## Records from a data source
+ + + +

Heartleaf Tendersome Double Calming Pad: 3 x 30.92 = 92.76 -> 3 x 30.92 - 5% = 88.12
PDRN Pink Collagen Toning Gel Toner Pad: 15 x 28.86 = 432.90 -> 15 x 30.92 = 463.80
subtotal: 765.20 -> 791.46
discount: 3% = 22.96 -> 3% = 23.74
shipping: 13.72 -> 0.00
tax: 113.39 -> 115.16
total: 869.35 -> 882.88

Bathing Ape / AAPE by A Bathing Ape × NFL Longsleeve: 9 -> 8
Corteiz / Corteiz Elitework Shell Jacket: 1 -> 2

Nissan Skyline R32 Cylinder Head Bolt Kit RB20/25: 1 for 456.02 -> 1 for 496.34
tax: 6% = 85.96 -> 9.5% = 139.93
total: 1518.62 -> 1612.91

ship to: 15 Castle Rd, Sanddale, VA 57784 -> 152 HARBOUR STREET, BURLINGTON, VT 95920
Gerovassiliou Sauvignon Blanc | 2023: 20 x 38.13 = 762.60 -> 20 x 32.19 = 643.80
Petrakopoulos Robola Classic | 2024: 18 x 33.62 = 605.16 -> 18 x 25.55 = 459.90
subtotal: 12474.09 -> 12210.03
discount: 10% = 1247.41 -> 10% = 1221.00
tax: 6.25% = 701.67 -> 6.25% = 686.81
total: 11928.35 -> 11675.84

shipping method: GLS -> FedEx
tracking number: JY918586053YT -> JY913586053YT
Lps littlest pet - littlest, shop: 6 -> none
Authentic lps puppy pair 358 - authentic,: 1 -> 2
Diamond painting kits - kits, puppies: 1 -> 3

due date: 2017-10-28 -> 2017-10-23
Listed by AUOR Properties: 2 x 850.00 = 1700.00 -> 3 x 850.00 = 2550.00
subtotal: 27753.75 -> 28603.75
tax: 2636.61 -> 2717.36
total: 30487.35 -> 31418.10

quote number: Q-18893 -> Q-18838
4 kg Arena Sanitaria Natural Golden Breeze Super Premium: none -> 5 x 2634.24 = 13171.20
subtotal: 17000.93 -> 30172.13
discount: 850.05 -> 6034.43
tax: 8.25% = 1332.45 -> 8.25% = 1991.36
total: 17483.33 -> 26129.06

+ + + +

## TRY IT
Each line shown above must be repeated exactly.

## WORKED SOLUTION
Heartleaf Tendersome Double Calming Pad: 3 x 30.92 = 92.76 -> 3 x 30.92 - 5% = 88.12
PDRN Pink Collagen Toning Gel Toner Pad: 15 x 28.86 = 432.90 -> 15 x 30.92 = 463.80
subtotal: 765.20 -> 791.46
discount: 3% = 22.96 -> 3% = 23.74
shipping: 13.72 -> 0.00
tax: 113.39 -> 115.16
total: 869.35 -> 882.88

Bathing Ape / AAPE by A Bathing Ape × NFL Longsleeve: 9 -> 8
Corteiz / Corteiz Elitework Shell Jacket: 1 -> 2

Nissan Skyline R32 Cylinder Head Bolt Kit RB20/25: 1 for 456.02 -> 1 for 496.34
tax: 6% = 85.96 -> 9.5% = 139.93
total: 1518.62 -> 1612.91

ship to: 15 Castle Rd, Sanddale, VA 57784 -> 152 HARBOUR STREET, BURLINGTON, VT 95920
Gerovassiliou Sauvignon Blanc | 2023: 20 x 38.13 = 762.60 -> 20 x 32.19 = 643.80
Petrakopoulos Robola Classic | 2024: 18 x 33.62 = 605.16 -> 18 x 25.55 = 459.90
subtotal: 12474.09 -> 12210.03
discount: 10% = 1247.41 -> 10% = 1221.00
tax: 6.25% = 701.67 -> 6.25% = 686.81
total: 11928.35 -> 11675.84

shipping method: GLS -> FedEx
tracking number: JY918586053YT -> JY913586053YT
Lps littlest pet - littlest, shop: 6 -> none
Authentic lps puppy pair 358 - authentic,: 1 -> 2
Diamond painting kits - kits, puppies: 1 -> 3

due date: 2017-10-28 -> 2017-10-23
Listed by AUOR Properties: 2 x 850.00 = 1700.00 -> 3 x 850.00 = 2550.00
subtotal: 27753.75 -> 28603.75
tax: 2636.61 -> 2717.36
total: 30487.35 -> 31418.10

quote number: Q-18893 -> Q-18838
4 kg Arena Sanitaria Natural Golden Breeze Super Premium: none -> 5 x 2634.24 = 13171.20
subtotal: 17000.93 -> 30172.13
discount: 850.05 -> 6034.43
tax: 8.25% = 1332.45 -> 8.25% = 1991.36
total: 17483.33 -> 26129.06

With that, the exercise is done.